Other highlights were Fusterlandia, a crazy, awesome looking neighborhood on the western side of Havana where local resident Jose Fuster has covered the walls with artwork made from colorful cracked ceramic tiles. My parents visited the official Fuster house (museum?) when they were in Cuba a few years ago, but unfortunately as it was New Year’s day, it was closed. Thankfully, Fuster has been so prolific in covering his neighbors’ houses with his work, which he does for free, that there was plenty to see in our 15 minute stop. And Cuevas took us back to Tamara’s via 5th Avenue, which has plenty of embassies and homes of ambassadors along it (the United States’ new embassy is one exception, and is located farther east, along the Malecon sea wall’s costal street).

Still Fusterin’ After All These Years – new neighborhood houses getting the Fuster treatment

After a dinner on the outskirts of Old Havana of those 50 cent mini-pizzas I mentioned in the previous blog entry, we walked back toward Tamara’s neighborhood in Vedado. Along the way we saw a famously popular ice cream parlor in the center of a large park – Coppelia. We were curious enough to want to go in, but suddenly Christine held up a hand and I crashed into her – we were about to cut in front of a line of 20 or so silent Cubans who were watching us closely, and a security guard was strolling toward us. It must be quite the place – apparently they have capacity limits they’re constantly hitting. We apologized to the waiting queue of Cubans, and continued our walk.

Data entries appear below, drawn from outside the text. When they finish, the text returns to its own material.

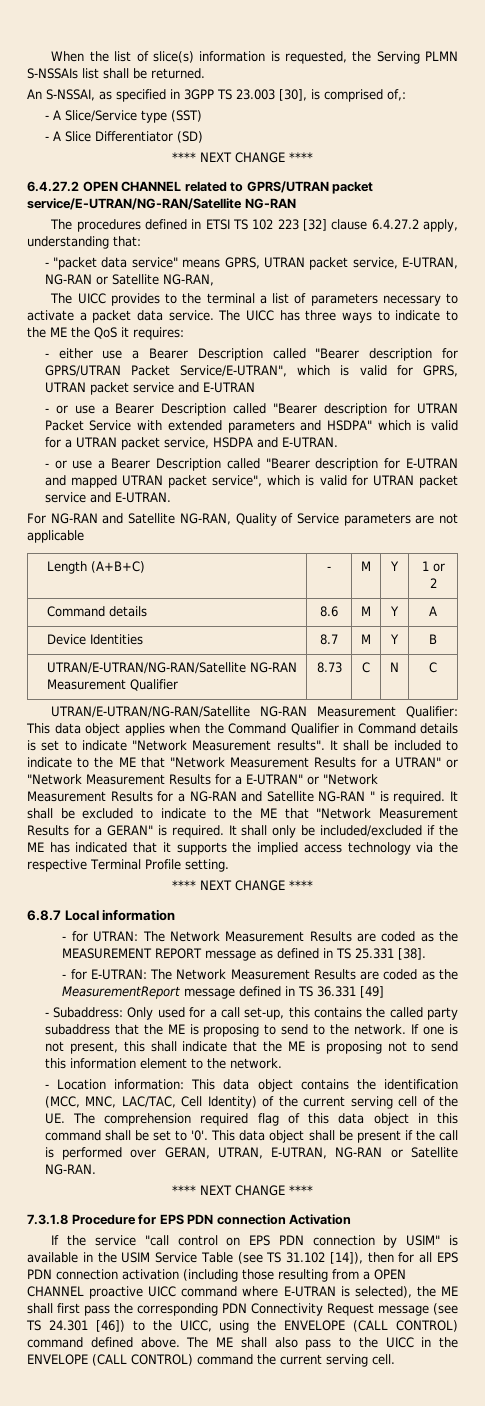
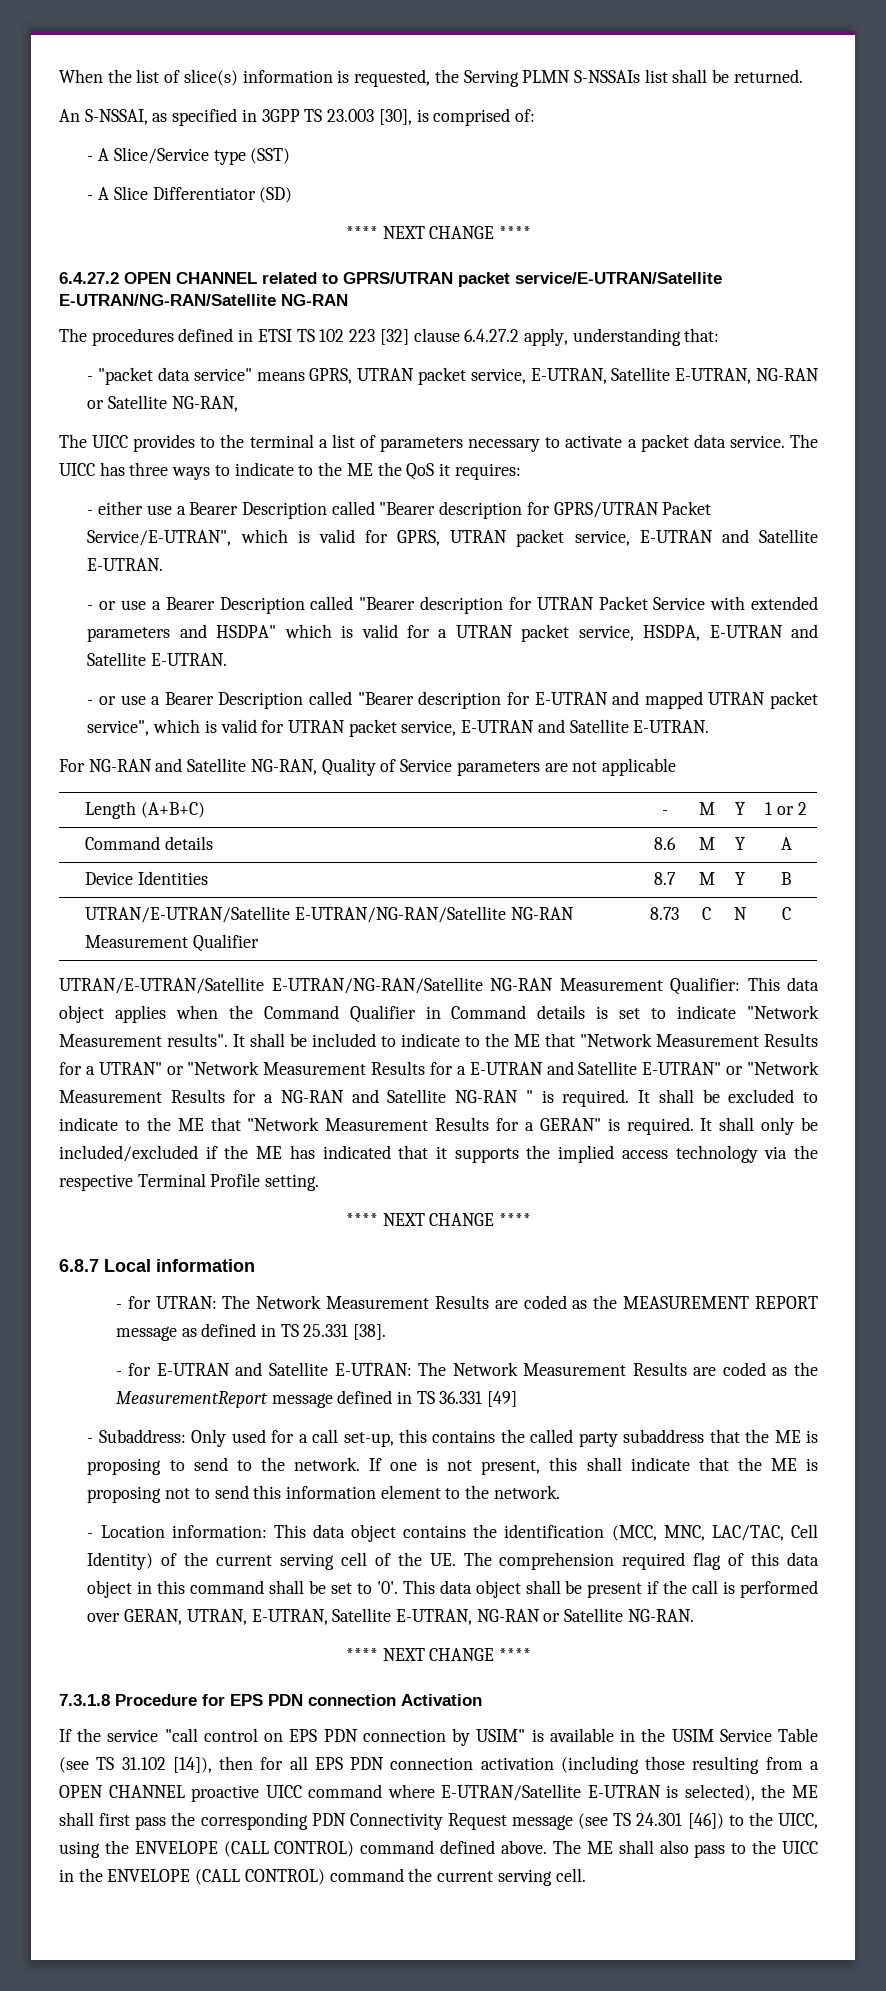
- An S-NSSAI, as specified in 3GPP TS 23.003 [30], is comprised of,:
+ An S-NSSAI, as specified in 3GPP TS 23.003 [30], is comprised of:
- 6.4.27.2 OPEN CHANNEL related to GPRS/UTRAN packet service/E-UTRAN/NG-RAN/Satellite NG-RAN
+ 6.4.27.2 OPEN CHANNEL related to GPRS/UTRAN packet service/E-UTRAN/Satellite E-UTRAN/NG-RAN/Satellite NG-RAN
- - "packet data service" means GPRS, UTRAN packet service, E-UTRAN, NG-RAN or Satellite NG-RAN,
+ - "packet data service" means GPRS, UTRAN packet service, E-UTRAN, Satellite E-UTRAN, NG-RAN or Satellite NG-RAN,
- - either use a Bearer Description called "Bearer description for GPRS/UTRAN Packet Service/E-UTRAN", which is valid for GPRS, UTRAN packet service and E-UTRAN
+ - either use a Bearer Description called "Bearer description for GPRS/UTRAN Packet Service/E-UTRAN", which is valid for GPRS, UTRAN packet service, E-UTRAN and Satellite E-UTRAN.
- - or use a Bearer Description called "Bearer description for UTRAN Packet Service with extended parameters and HSDPA" which is valid for a UTRAN packet service, HSDPA and E-UTRAN.
+ - or use a Bearer Description called "Bearer description for UTRAN Packet Service with extended parameters and HSDPA" which is valid for a UTRAN packet service, HSDPA, E-UTRAN and Satellite E-UTRAN.
- - or use a Bearer Description called "Bearer description for E-UTRAN and mapped UTRAN packet service", which is valid for UTRAN packet service and E-UTRAN.
+ - or use a Bearer Description called "Bearer description for E-UTRAN and mapped UTRAN packet service", which is valid for UTRAN packet service, E-UTRAN and Satellite E-UTRAN.
- UTRAN/E-UTRAN/NG-RAN/Satellite NG-RAN Measurement Qualifier | 8.73 | C | N | C
+ UTRAN/E-UTRAN/Satellite E-UTRAN/NG-RAN/Satellite NG-RAN Measurement Qualifier | 8.73 | C | N | C
- UTRAN/E-UTRAN/NG-RAN/Satellite NG-RAN Measurement Qualifier: This data object applies when the Command Qualifier in Command details is set to indicate "Network Measurement results".
+ UTRAN/E-UTRAN/Satellite E-UTRAN/NG-RAN/Satellite NG-RAN Measurement Qualifier: This data object applies when the Command Qualifier in Command details is set to indicate "Network Measurement results".
- It shall be included to indicate to the ME that "Network Measurement Results for a UTRAN" or "Network Measurement Results for a E-UTRAN" or "Network Measurement Results for a NG-RAN and Satellite NG-RAN " is required.
+ It shall be included to indicate to the ME that "Network Measurement Results for a UTRAN" or "Network Measurement Results for a E-UTRAN and Satellite E-UTRAN" or "Network Measurement Results for a NG-RAN and Satellite NG-RAN " is required.
- - for E-UTRAN: The Network Measurement Results are coded as the MeasurementReport message defined in TS 36.331 [49]
+ - for E-UTRAN and Satellite E-UTRAN: The Network Measurement Results are coded as the MeasurementReport message defined in TS 36.331 [49]
- This data object shall be present if the call is performed over GERAN, UTRAN, E-UTRAN, NG-RAN or Satellite NG-RAN.
+ This data object shall be present if the call is performed over GERAN, UTRAN, E-UTRAN, Satellite E-UTRAN, NG-RAN or Satellite NG-RAN.
- If the service "call control on EPS PDN connection by USIM" is available in the USIM Service Table (see TS 31.102 [14]), then for all EPS PDN connection activation (including those resulting from a OPEN CHANNEL proactive UICC command where E-UTRAN is selected), the ME shall first pass the corresponding PDN Connectivity Request message (see TS 24.301 [46]) to the UICC, using the ENVELOPE (CALL CONTROL) command defined above.
+ If the service "call control on EPS PDN connection by USIM" is available in the USIM Service Table (see TS 31.102 [14]), then for all EPS PDN connection activation (including those resulting from a OPEN CHANNEL proactive UICC command where E-UTRAN/Satellite E-UTRAN is selected), the ME shall first pass the corresponding PDN Connectivity Request message (see TS 24.301 [46]) to the UICC, using the ENVELOPE (CALL CONTROL) command defined above.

Many of these spacious and shady city parks had knots of people seated on curbs and benches, gazing down at their phones. We had heard about this from Tamara; the majority of Cubans connect to the internet via government-managed non-secured wifi networks. Government stores will sell internet scratch off cards; I was told these dropped in price from 6 CUC per hour, to 5, to 4, etc to the point where now an hour of internet was a single CUC. A young man in a jersey stepped up to us as we lingered, watching the browsing people who ranged in age from pre-teens to the elderly. He asked us in rapid Spanish if we wanted to buy a wifi card for 3 CUC. You scratch off the card to get a code, were taken to a captive-portal page after connecting to the internet, and then you just entered the code from the card and the high speed link (most of the people we saw were watching videos) would last for an hour.

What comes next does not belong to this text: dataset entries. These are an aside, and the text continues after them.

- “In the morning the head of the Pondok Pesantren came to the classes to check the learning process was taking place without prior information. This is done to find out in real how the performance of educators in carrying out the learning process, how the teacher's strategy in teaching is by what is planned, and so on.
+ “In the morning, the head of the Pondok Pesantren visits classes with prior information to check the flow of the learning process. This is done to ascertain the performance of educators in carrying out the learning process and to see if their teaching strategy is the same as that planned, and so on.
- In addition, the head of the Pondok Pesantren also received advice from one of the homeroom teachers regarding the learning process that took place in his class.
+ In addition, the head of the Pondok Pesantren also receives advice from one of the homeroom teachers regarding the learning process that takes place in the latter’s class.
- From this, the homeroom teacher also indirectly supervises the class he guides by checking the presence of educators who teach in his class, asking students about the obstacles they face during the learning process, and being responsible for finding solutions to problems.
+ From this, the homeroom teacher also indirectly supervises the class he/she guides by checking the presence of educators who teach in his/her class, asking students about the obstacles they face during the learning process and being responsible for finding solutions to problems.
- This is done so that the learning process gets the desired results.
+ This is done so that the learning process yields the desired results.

We pondered this entrepreneurship as we continued our walk home. Cubans everywhere were looking everywhere to improve on what the government could offer. This was a country that had only allowed private businesses to exist at all in the past decade or so. We wondered if the government cared that young people were buying lots of internet cards during the day, and then reselling them at nights for three times the government price. They’d certainly care about someone skimming their diesel off the top to resell to local motorists. What was the Cuban government’s response going to be toward an internet-connected, informed, and well-educated population that could see online (for 1 CUC per hour) what the rest of the world had to offer? The new president of Cuba, Diaz Canal, the first non-Castro in 60 years, has a lot of challenges and opportunities ahead of him.